Work to complete: Each entry below must come back exactly as written, without its pictures.

Data in this exercise:
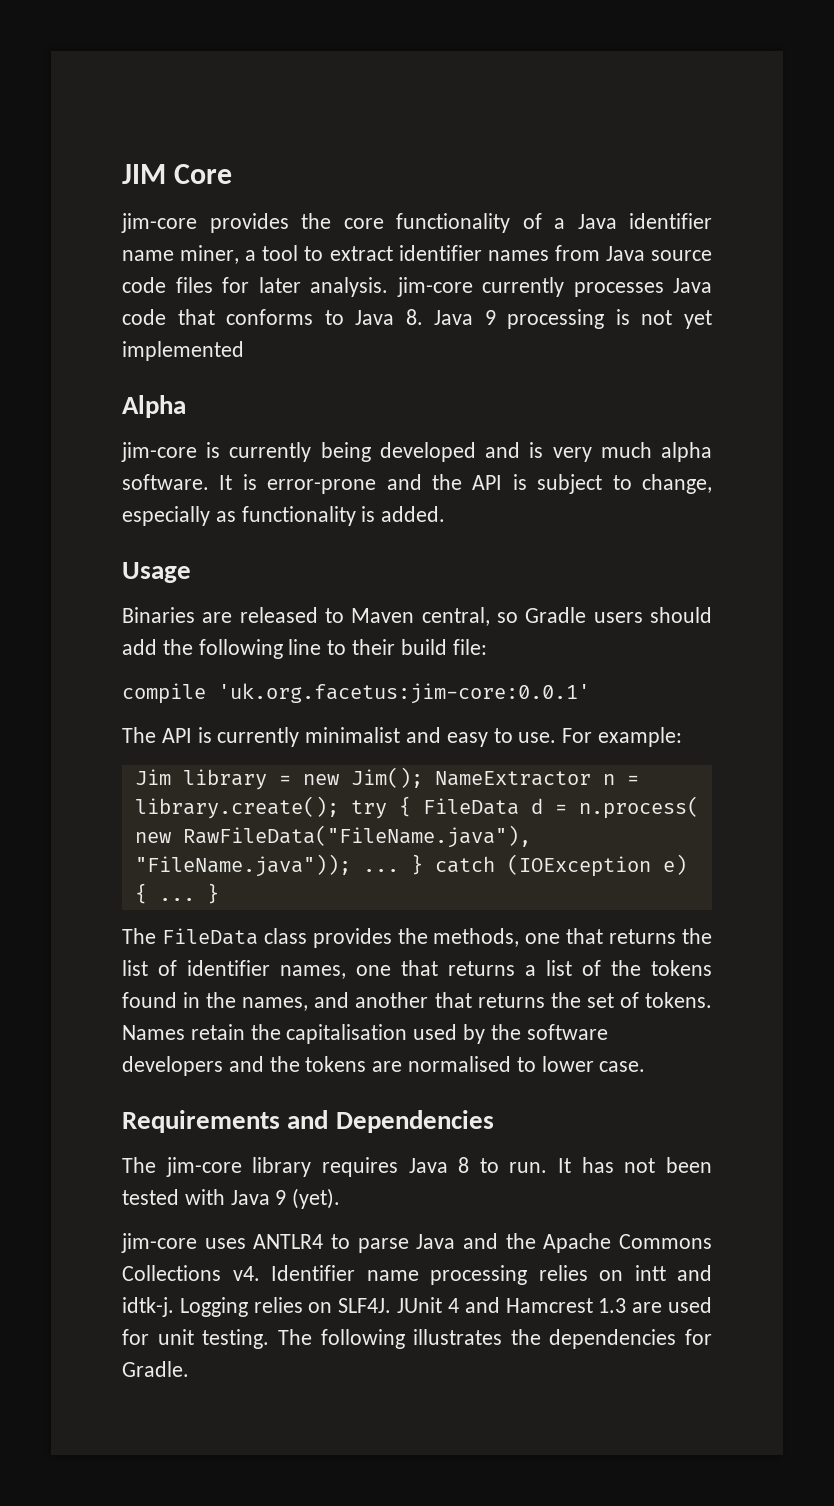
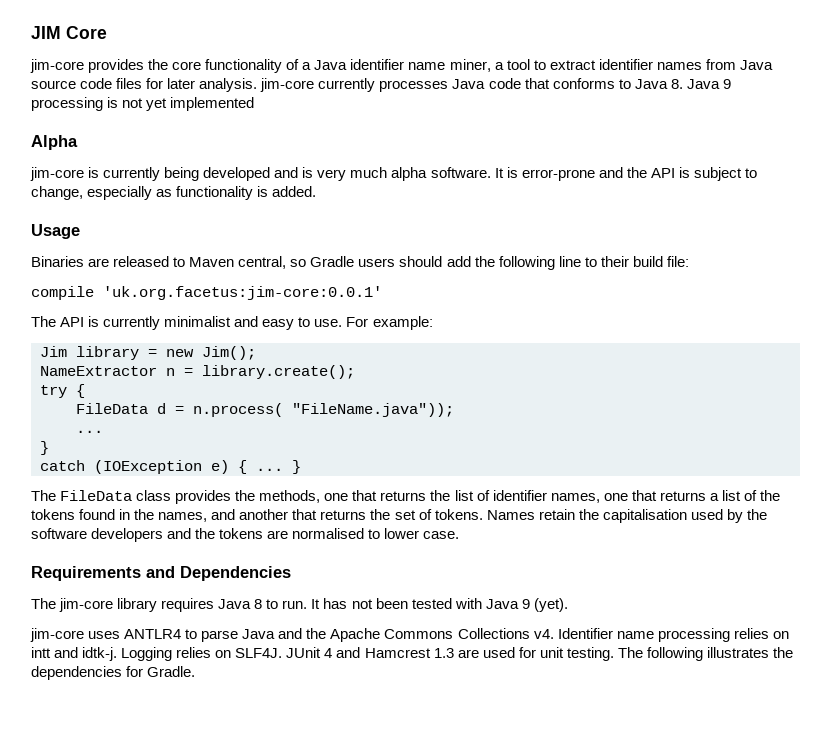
(423, 777) none -> (256, 353) //
(339, 807) none -> (355, 372) //
(411, 806) none -> (85, 391) //
[134,825,531,848] new RawFileData("FileName.java"), -> (283, 410) none
[362,854,423,875] ... } -> [76,430,103,433] [40,441,49,455] // ... // } //

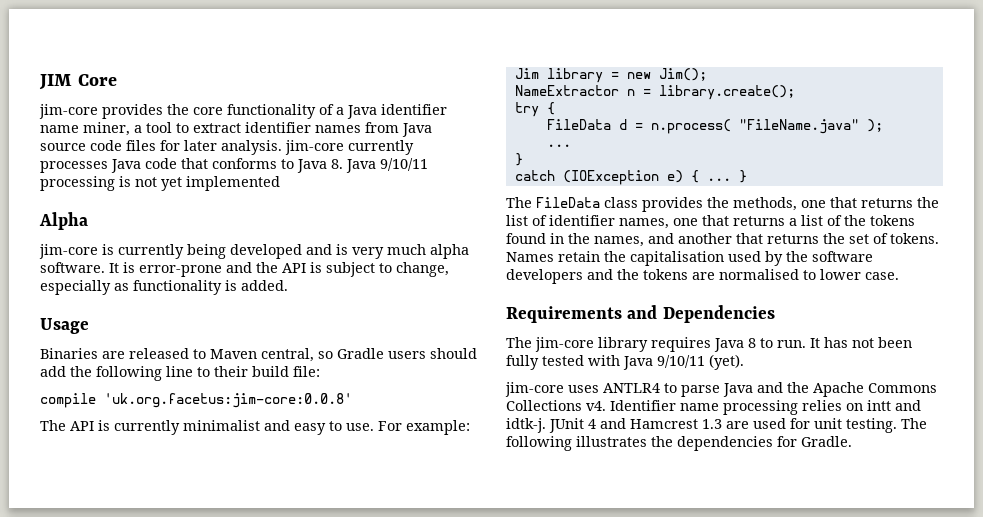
[722,79,731,89] 9 -> [380,158,428,171] 9/10/11
[103,286,382,300] 'uk.org.facetus:jim-core:0.0.1' -> [104,393,352,408] 'uk.org.facetus:jim-core:0.0.8'
[292,403,454,417] "FileName.java")); -> [738,119,883,134] "FileName.java" );
(408, 603) none -> [506,355,539,370] fully
[521,599,530,609] 9 -> [657,355,705,368] 9/10/11
[121,647,283,661] Logging relies on SLF4J. -> (546, 425) none

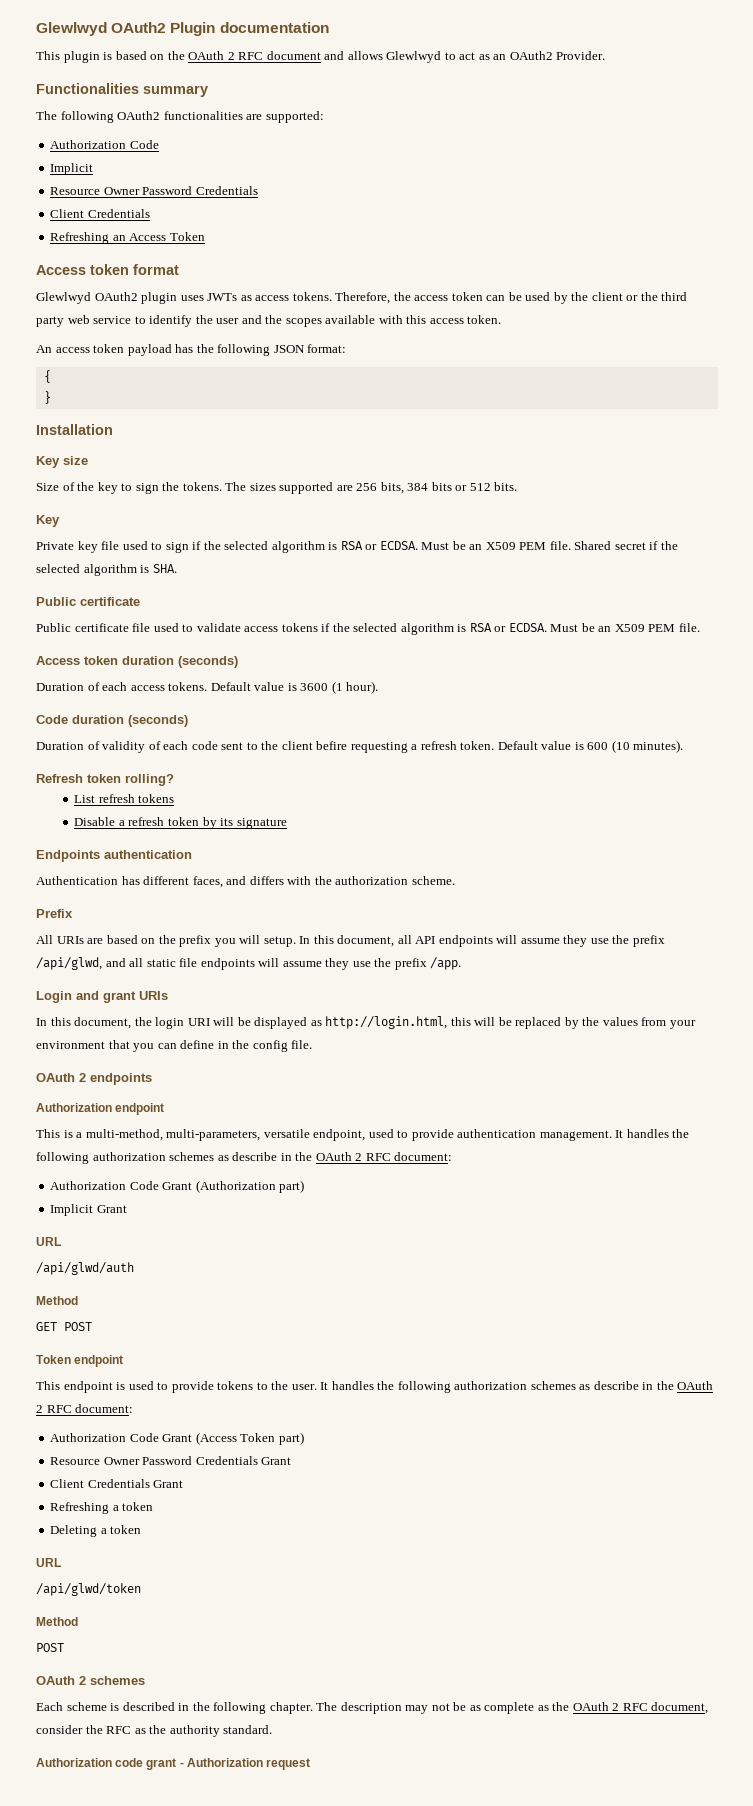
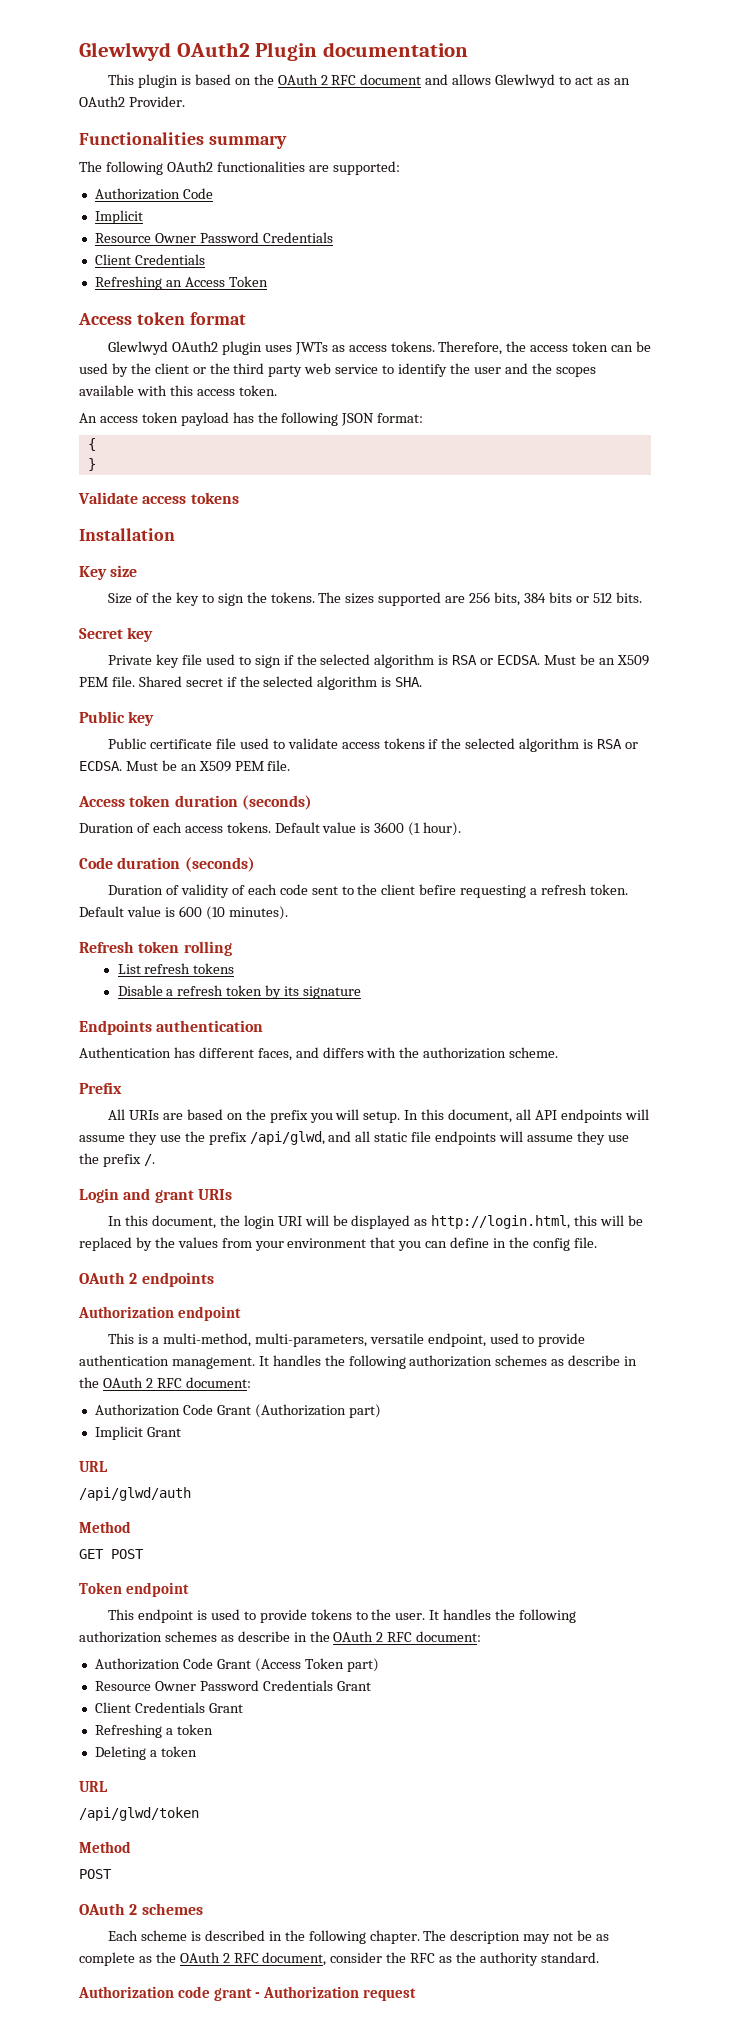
(51, 397) none -> [78,492,239,504] // Validate access tokens
[36,515,60,527] Key -> [79,627,154,642] Secret key
[80,597,140,606] certificate -> [128,711,155,726] key
[125,774,174,786] rolling? -> [183,941,232,956] rolling
[430,957,462,970] /app. -> [143,1154,155,1166] /.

Result:
(423, 777) none -> (256, 353) //
(339, 807) none -> (355, 372) //
(411, 806) none -> (85, 391) //
[134,825,531,848] new RawFileData("FileName.java"), -> (283, 410) none
[362,854,423,875] ... } -> [76,430,103,433] [40,441,49,455] // ... // } //

[722,79,731,89] 9 -> [380,158,428,171] 9/10/11
[103,286,382,300] 'uk.org.facetus:jim-core:0.0.1' -> [104,393,352,408] 'uk.org.facetus:jim-core:0.0.8'
[292,403,454,417] "FileName.java")); -> [738,119,883,134] "FileName.java" );
(408, 603) none -> [506,355,539,370] fully
[521,599,530,609] 9 -> [657,355,705,368] 9/10/11
[121,647,283,661] Logging relies on SLF4J. -> (546, 425) none

(51, 397) none -> [78,492,239,504] // Validate access tokens
[36,515,60,527] Key -> [79,627,154,642] Secret key
[80,597,140,606] certificate -> [128,711,155,726] key
[125,774,174,786] rolling? -> [183,941,232,956] rolling
[430,957,462,970] /app. -> [143,1154,155,1166] /.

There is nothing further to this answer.